Synopses & Reviews
The Paradox of a Global USA describes the vexed relationship between the United States and globalization. On the one hand, the U.S. has vociferously promoted modernization and open markets, both central components of the process of globalization. On the other hand, it appears to be resolutely determined not to live within an institutional framework of globalized authority. As the world's only superpower, the United States is often perceived as championing its own narrow national sovereignty—for example, by opposing the Kyoto Protocol and the International Criminal Court, and by taking action in Iraq outside the auspices of the UN.
The book treats the paradox of American exceptionalism and globalization as a “local” happening within the broader process of globalization. These essays analyze the ways in which the USA has both played a role in, and reacted against, emerging present-day globalization.
Examples are drawn from the fields of history, political science, cultural studies, and economics, making this collection one of the very few to link together so diverse a group of authors and approaches to the subject of global USA.

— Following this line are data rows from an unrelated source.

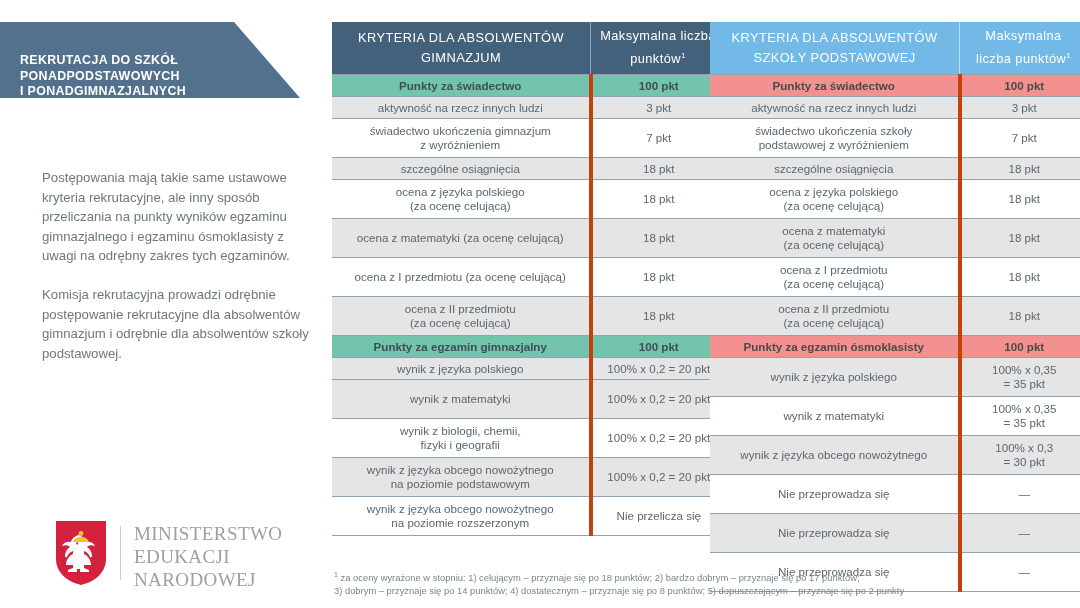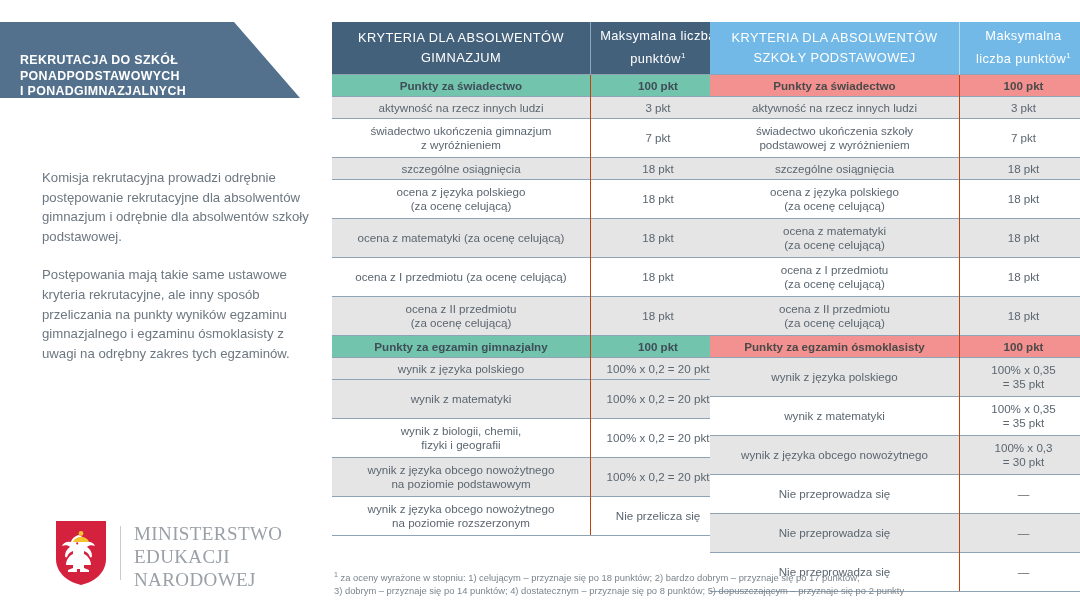--- a/index.html
+++ b/index.html
@@ -63,7 +63,7 @@
     line-height:13.6px;
     color:#5b6670;
   }
-  .table .c-crit{border-right:1px solid #c2410c;}
+  .table .c-crit{border-right:4px solid #c2410c;}
 
   #table-gimnazjum{left:332px;top:22px;width:368px;}
   #table-gimnazjum td:nth-child(1){width:246px;}

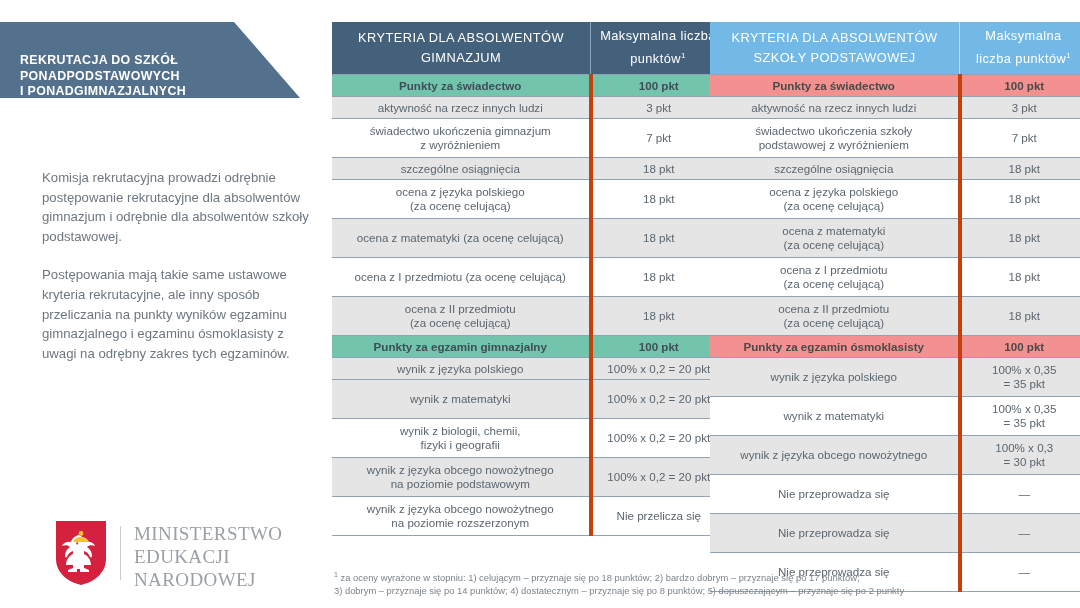--- a/index.html
+++ b/index.html
@@ -119,8 +119,8 @@
     </div>
 
     <div class="intro">
+      <p>Postępowania mają takie same ustawowe kryteria rekrutacyjne, ale inny sposób przeliczania na punkty wyników egzaminu gimnazjalnego i egzaminu ósmoklasisty z uwagi na odrębny zakres tych egzaminów.</p>
       <p>Komisja rekrutacyjna prowadzi odrębnie postępowanie rekrutacyjne dla absolwentów gimnazjum i odrębnie dla absolwentów szkoły podstawowej.</p>
-      <p>Postępowania mają takie same ustawowe kryteria rekrutacyjne, ale inny sposób przeliczania na punkty wyników egzaminu gimnazjalnego i egzaminu ósmoklasisty z uwagi na odrębny zakres tych egzaminów.</p>
     </div>
 
     <div class="logo">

The Paradox of a Global USA describes the vexed relationship between the United States and globalization. These essays analyze the ways in which the USA has both played a role in, and reacted against, emerging present-day globalization.
A uniquely diverse collection of essays on the global reach of American power, institutions and culture from the 19th century to the present day.
“Globalization is, in itself, neither a positive nor a negative phenomenon; it is a reality, a defining aspect of the modern condition. . . . Therefore, what is at issue is not whether we should support or oppose globalization but how we should respond to it as a reality, how we manage it and its consequences. It is that spirit that led Bruce Mazlish, one of the giants of intellectual and cultural history, and his fellow contributors to assemble this volume. They have provided a considerable—and timely—service in helping to integrate a field of academic inquiry that has tended to be balkanized. . . . The result is a disciplined yet imaginative volume relevant to scholars, policy makers, and interested citizens of an increasingly globalized world.”—From the Preface by Strobe Talbott, President of the Brookings Institution and Founding Director of the Yale Center for the Study of Globalization
About the Author
Bruce Mazlish is Professor of History Emeritus at the Massachusetts Institute of Technology and the founding director of the New Global History Initiative. Nayan Chanda is the Director of Publications and the Editor of YaleGlobal Online Magazine at the Yale Center for the Study of Globalization. Kenneth Weisbrode is a Councillor of the Atlantic Council of the United States.